The differences in culture may cause translators to misunderstand the text and to
mis-translate it. This study aims to find out the problems related to culture-bound
elements in the conversations of the movie‟s characters that bring challenges to
translators and to give some suggestions to transfer these items into Vietnamese. In
Vietnam, there are few researchers interested in this field; therefore, the researcher
hopes to bring some useful suggestions for translators of movies and other
audiovisual products. The study, thus, is expected to be helpful for translators and
interpreters of other fields.
2. Aim, Objectives and Research Questions
The overarching aim of this study is to investigate the audiovisual translation
problems of culture-bound elements (CBEs) in the film Pirates of the Caribbean: At
World’s End.

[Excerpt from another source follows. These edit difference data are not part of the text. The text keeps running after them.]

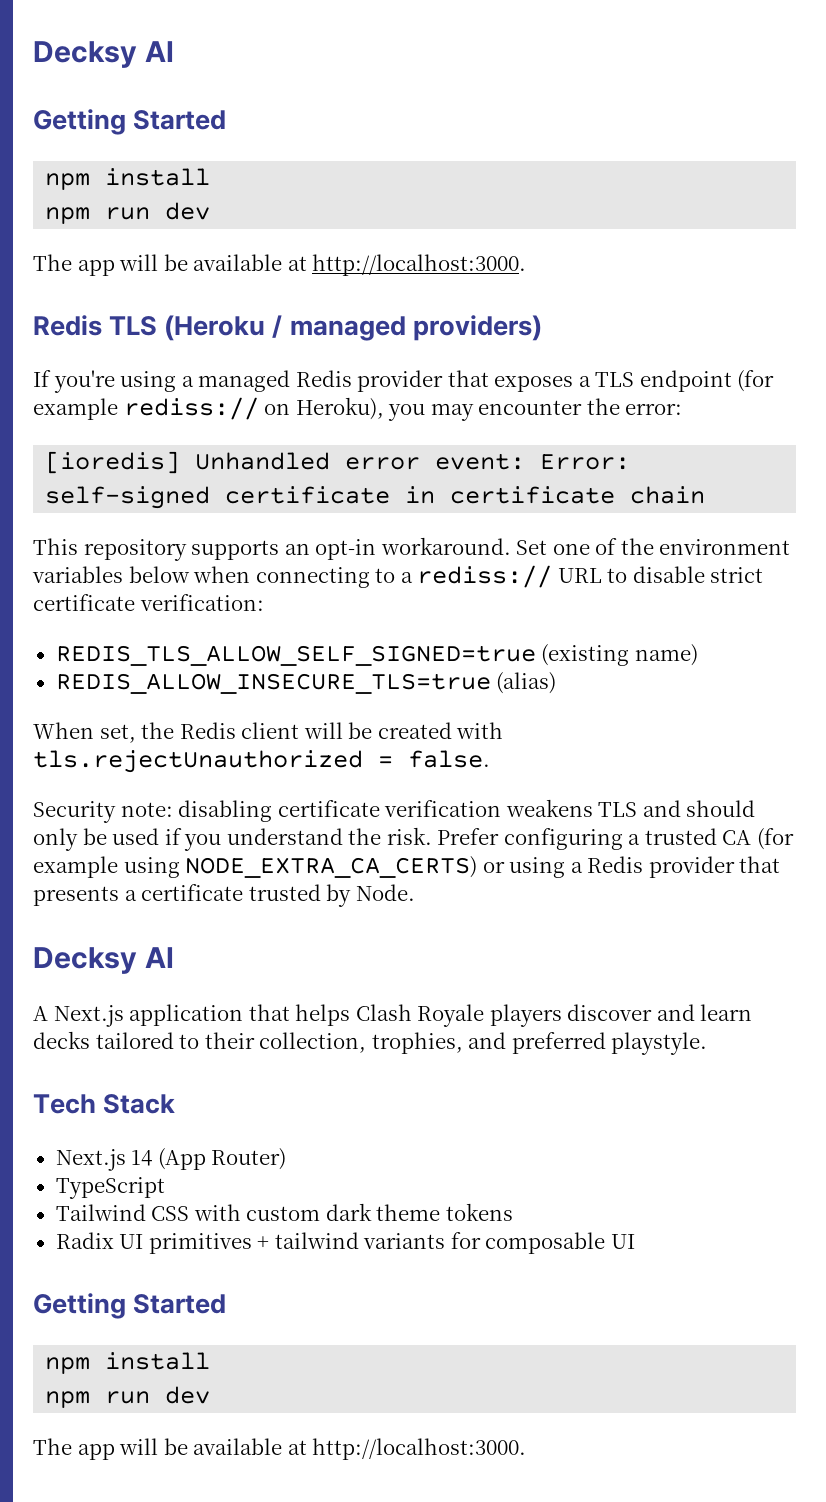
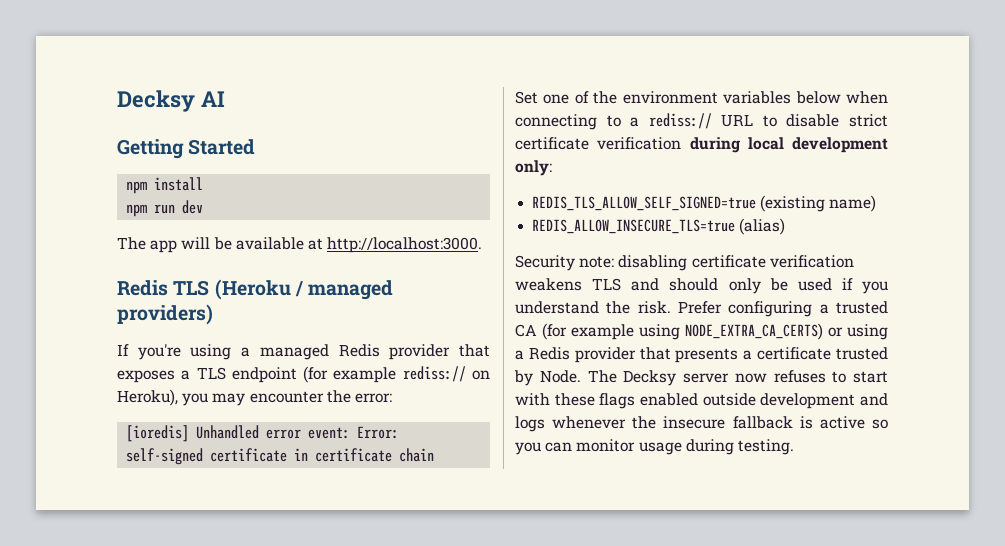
- This repository supports an opt-in workaround. Set one of the environment variables below when connecting to a rediss:// URL to disable strict certificate verification:
+ Set one of the environment variables below when connecting to a rediss:// URL to disable strict certificate verification during local development only:
- When set, the Redis client will be created with tls.rejectUnauthorized = false.
- Prefer configuring a trusted CA (for example using NODE_EXTRA_CA_CERTS) or using a Redis provider that presents a certificate trusted by Node.
- Decksy AI
- A Next.js application that helps Clash Royale players discover and learn decks tailored to their collection, trophies, and preferred playstyle.
- Tech Stack
- Next.js 14 (App Router)
- TypeScript
- Tailwind CSS with custom dark theme tokens
- Radix UI primitives + tailwind variants for composable UI
- Getting Started
- npm install
- npm run dev
- The app will be available at http://localhost:3000.
+ Prefer configuring a trusted CA (for example using NODE_EXTRA_CA_CERTS) or using a Redis provider that presents a certificate trusted by Node. The Decksy server now refuses to start with these flags enabled outside development and logs whenever the insecure fallback is active so you can monitor usage during testing.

This aim is broken to be the following objectives:
 Identifying and categorising the CBEs in the film;
 Finding the translation problems of CBEs in the film;
 Offering some suggestions on using possible strategies for the translations of
CBEs in the film.
To achieve the above aim and objectives, the study raises the following research
questions for exploration:
1. What are the main culture-bound elements contained in the film Pirates of
the Caribbean: At World’s End?
2. What are the major problems in translating the culture-bound elements in the
film Pirates of the Caribbean: At World’s End?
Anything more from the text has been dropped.